After careful review of Plaintiff's pleadings and proposed second amended complaint, this Court finds that Plaintiff has shown no dilatory motive or bad faith in seeking to amend. Plaintiff filed his motion to amend approximately one month and one week after he became aware of the alleged proper relationship between Fidelity and Chicago. The request for a second amended complaint came only three months after the initial complaint was filed. Plaintiff's minimal delay in filing an amended complaint in response to the new information obtained through Fidelity's motion to dismiss supports that there was no dilatory motive on the part of the Plaintiff in seeking to amend his complaint. Moreover, this case is still in the beginning stages of litigation. The parties have yet to meet and confer and the Court has not set any discovery or motion cutoff deadlines in this matter. Accordingly, this Court finds no evidence to support Fidelity's allegation of bad faith, undue delay or a dilatory motive.

Additionally, Fidelity has not shown that permitting Plaintiff's proposed amendment would cause unnecessary and increased expenses in responding to it, thereby prejudicing Fidelity. Fidelity speaks only generally to prejudice due to increased expenses, including court filings and discovery expenses. Fidelity has failed to demonstrate that Plaintiff's proposed second amended complaint would cause such a delay in the proceedings and require such additional discovery so as to prejudice Fidelity. See Lockheed Martin Corp. v. Network Solutions, Inc., 194 F.3d 980, 986 (9th Cir.1999) (stating that "[a] need to reopen discovery and therefore delay the proceedings supports a district court's finding of prejudice from a delayed motion to amend...."); Solomon v. North Am.
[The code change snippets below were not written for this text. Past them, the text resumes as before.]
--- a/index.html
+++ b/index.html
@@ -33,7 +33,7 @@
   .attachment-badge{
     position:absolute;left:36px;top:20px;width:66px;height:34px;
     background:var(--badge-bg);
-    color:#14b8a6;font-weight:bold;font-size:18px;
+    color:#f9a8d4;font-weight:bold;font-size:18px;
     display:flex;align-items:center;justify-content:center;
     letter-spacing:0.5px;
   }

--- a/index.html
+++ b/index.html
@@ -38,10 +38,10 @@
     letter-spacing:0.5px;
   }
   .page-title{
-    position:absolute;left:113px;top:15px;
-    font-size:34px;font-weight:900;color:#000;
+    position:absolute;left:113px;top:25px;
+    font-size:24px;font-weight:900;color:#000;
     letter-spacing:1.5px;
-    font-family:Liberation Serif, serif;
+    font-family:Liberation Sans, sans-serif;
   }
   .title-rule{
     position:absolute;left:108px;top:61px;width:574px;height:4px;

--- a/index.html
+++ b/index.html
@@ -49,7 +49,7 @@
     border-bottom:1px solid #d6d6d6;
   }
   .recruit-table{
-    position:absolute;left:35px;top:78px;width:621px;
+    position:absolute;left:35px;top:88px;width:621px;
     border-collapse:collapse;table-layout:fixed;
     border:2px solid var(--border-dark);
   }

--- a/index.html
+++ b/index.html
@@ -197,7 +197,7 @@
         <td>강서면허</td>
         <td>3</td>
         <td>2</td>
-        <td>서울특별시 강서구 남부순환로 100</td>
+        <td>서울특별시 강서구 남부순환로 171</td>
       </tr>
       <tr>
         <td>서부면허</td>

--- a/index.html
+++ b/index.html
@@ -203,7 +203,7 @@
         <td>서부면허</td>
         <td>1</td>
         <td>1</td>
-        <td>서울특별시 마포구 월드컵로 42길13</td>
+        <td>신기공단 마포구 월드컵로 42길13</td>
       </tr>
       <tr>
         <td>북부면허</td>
Life & Cas. Ins. Co., 151 F.3d 1132, 1139 (9th Cir.1998)(same). As discussed, this case has not yet reached discovery but is still in the pleading stage. Moreover, notwithstanding Fidelity's lack of standing to argue prejudice on Chicago's behalf, in the absence of any bad faith motive to incur unnecessary expenses, Fidelity's argument of prejudice lacks merit. See Owen v. Kaiser Foundation Health Plan, Inc., 244 F.3d 708, 712 (9th Cir. 2001).*fn2

Accordingly, Fidelity's arguments that Plaintiff's second amended complaint would cause undue delay, is being made in bad faith, and would prejudice Fidelity are unpersuasive to this Court.

c. Conclusion

For the reasons stated above, Plaintiff's motion for leave to file a second amended complaint is GRANTED.

B. Attorney's Fees and Declaration of Good Faith

Fidelity also requests attorney's fees due to Plaintiff's alleged bad faith and harassment in filing what it contends is a meritless suit. See Doc. No. 16 at 13. As discussed, this Court has already found that Plaintiff's filing is not futile, and was not filed in bad faith. As such, Fidelity's request for attorney's fees lacks merit, and is DENIED accordingly.
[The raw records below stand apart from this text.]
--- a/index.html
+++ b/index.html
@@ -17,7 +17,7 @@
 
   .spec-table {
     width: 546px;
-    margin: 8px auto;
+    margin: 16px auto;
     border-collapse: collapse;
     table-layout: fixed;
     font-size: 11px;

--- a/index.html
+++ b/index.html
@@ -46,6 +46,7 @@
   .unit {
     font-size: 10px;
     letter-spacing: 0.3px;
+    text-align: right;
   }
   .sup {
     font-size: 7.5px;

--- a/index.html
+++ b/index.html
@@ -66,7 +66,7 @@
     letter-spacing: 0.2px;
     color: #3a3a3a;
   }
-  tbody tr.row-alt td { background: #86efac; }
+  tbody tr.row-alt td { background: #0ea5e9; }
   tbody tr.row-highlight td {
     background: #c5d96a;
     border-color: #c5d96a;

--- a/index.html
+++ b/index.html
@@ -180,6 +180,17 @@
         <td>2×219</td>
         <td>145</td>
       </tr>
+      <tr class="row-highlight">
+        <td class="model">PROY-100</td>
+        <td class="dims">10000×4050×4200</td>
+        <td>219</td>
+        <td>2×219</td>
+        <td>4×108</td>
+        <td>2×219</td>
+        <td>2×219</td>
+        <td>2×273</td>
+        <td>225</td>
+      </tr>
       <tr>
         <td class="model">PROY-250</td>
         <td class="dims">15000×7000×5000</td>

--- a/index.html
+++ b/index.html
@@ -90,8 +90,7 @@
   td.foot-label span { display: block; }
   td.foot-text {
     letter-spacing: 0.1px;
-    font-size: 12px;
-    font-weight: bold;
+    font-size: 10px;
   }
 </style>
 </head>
C. Fidelity's Motion to Dismiss

Fidelity moved this Court to dismiss Plaintiff's motion under Rule 12(b)(1). See Doc. No.4. Because the second amended complaint is the operative complaint, Fidelity's motion to dismiss the first amended complaint is DENIED as moot.

CONCLUSION AND ORDER

Based on the foregoing, IT IS HEREBY ORDERED that Plaintiff's motion for leave to file a second amended complaint pursuant to Rule 15(a) [Doc. No. 11] is GRANTED. Defendant Fidelity's request for attorney's fees is DENIED. Fidelity's motion to dismiss pursuant to Rule 12(b)(1) [Doc. No. 4] is DENIED as moot.